Adam realized suddenly that he was being biased. If this was, somehow, time travel, then the great cities of the world were very little different.
The majority of the inhabitants were also lousy. Most of the bedrooms were filled with cockroaches and excreted the sour and sickly smell of bed bugs. Many of the streets held open sewers and rats ran openly across the road.
Beyond this town, however, was the open country with the soft river smells, grasses, wild flowers and the scent of pine.
Adam’s host climbed to his feet and took a few uncertain steps. Limpy had broken his leg at the age of thirteen and had limped ever since. ‘Doc’ Munsen had fixed it as best he knew how but it was not one of his specialities. The broken bone had knit O.K. but somehow the leg had got shorter. Again the foot would not go flat to the ground properly.

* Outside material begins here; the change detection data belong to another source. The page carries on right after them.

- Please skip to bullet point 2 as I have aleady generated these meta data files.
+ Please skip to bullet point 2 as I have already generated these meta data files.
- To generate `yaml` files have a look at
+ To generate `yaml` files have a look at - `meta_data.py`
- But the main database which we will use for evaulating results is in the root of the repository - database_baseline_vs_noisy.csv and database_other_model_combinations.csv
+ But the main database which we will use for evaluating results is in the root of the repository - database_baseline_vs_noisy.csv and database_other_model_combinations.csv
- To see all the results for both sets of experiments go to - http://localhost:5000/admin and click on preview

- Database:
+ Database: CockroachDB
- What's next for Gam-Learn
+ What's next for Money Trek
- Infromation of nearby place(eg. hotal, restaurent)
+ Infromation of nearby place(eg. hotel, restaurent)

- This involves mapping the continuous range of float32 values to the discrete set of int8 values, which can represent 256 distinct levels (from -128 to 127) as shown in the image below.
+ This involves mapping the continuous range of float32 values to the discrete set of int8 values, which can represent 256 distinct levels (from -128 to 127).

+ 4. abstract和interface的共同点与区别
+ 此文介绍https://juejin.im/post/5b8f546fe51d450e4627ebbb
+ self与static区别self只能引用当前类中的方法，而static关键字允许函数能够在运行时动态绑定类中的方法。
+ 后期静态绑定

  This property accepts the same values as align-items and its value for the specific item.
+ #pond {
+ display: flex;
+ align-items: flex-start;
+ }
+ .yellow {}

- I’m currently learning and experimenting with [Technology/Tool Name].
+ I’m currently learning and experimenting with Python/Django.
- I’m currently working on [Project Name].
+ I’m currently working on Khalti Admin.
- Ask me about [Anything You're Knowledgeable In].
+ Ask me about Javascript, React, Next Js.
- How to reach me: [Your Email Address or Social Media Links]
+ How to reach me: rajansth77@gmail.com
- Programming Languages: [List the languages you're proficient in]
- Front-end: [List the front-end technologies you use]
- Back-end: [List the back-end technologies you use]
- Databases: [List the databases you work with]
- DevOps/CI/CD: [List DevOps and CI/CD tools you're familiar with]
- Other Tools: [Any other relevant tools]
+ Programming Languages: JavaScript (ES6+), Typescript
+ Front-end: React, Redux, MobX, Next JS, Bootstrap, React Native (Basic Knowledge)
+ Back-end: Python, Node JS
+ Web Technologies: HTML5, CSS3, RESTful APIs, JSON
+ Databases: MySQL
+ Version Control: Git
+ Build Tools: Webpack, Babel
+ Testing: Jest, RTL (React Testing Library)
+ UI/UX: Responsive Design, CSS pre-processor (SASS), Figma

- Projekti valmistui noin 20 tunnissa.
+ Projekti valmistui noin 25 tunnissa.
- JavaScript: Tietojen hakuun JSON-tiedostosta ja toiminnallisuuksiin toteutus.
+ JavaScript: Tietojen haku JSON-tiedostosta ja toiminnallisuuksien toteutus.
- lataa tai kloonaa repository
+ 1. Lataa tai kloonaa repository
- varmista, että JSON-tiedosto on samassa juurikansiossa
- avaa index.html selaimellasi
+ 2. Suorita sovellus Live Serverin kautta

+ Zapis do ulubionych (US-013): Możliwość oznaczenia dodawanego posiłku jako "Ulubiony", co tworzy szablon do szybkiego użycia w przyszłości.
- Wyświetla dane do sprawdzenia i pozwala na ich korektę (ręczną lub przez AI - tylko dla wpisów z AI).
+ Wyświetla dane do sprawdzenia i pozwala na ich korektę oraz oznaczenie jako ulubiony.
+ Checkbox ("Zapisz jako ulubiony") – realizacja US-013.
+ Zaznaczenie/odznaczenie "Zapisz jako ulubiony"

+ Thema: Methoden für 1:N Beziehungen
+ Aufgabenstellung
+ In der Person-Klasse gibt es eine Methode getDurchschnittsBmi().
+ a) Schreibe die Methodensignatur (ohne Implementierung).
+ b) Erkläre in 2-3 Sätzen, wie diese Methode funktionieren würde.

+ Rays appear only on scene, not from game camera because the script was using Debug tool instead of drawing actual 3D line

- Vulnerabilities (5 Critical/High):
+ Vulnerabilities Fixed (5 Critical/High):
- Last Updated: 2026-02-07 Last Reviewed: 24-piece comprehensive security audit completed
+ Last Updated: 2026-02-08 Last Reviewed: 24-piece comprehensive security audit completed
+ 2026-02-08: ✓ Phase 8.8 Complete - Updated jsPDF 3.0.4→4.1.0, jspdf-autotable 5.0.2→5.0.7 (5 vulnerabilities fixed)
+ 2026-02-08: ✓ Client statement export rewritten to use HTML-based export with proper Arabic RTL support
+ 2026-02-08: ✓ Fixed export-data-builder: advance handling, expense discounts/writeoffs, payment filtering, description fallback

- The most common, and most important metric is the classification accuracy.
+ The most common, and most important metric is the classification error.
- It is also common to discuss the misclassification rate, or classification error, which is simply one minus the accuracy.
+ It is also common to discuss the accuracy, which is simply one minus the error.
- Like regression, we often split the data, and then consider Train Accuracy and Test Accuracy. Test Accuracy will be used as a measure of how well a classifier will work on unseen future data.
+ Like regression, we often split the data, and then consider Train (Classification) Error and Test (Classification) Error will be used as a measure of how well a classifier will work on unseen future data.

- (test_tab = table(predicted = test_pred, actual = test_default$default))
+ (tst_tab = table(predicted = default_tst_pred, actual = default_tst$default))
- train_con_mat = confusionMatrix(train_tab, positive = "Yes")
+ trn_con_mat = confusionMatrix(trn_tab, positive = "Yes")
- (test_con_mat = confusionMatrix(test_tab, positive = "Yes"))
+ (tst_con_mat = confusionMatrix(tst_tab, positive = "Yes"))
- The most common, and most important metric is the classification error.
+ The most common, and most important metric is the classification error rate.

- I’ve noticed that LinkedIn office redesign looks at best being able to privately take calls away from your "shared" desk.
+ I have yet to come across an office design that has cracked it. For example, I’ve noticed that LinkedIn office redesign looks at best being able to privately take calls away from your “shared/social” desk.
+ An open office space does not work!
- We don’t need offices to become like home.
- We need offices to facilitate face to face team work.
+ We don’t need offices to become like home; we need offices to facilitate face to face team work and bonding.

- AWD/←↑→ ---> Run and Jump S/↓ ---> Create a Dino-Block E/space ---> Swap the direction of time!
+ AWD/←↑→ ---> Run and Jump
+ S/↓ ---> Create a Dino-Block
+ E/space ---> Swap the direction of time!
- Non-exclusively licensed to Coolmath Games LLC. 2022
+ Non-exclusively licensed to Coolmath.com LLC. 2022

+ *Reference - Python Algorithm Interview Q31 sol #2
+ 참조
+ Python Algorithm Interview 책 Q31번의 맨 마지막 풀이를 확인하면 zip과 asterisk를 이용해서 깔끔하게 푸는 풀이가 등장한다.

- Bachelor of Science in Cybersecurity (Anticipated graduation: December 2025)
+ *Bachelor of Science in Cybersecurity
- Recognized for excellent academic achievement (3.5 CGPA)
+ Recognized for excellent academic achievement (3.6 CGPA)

Munsen, however, was still known as Doc because he had a half-breed woman who made concoctions out of herbs and suchlike. The stuff was very good for saddle sores, rope burns and things like that. Quite often — although his host had no knowledge of them — they stopped dangerous infections dead in their tracks.
His host ate then limped out into the street. Cotter, the local storeowner, had kindly taken his horse when he had been too drunk to find it, let alone mount the damn thing.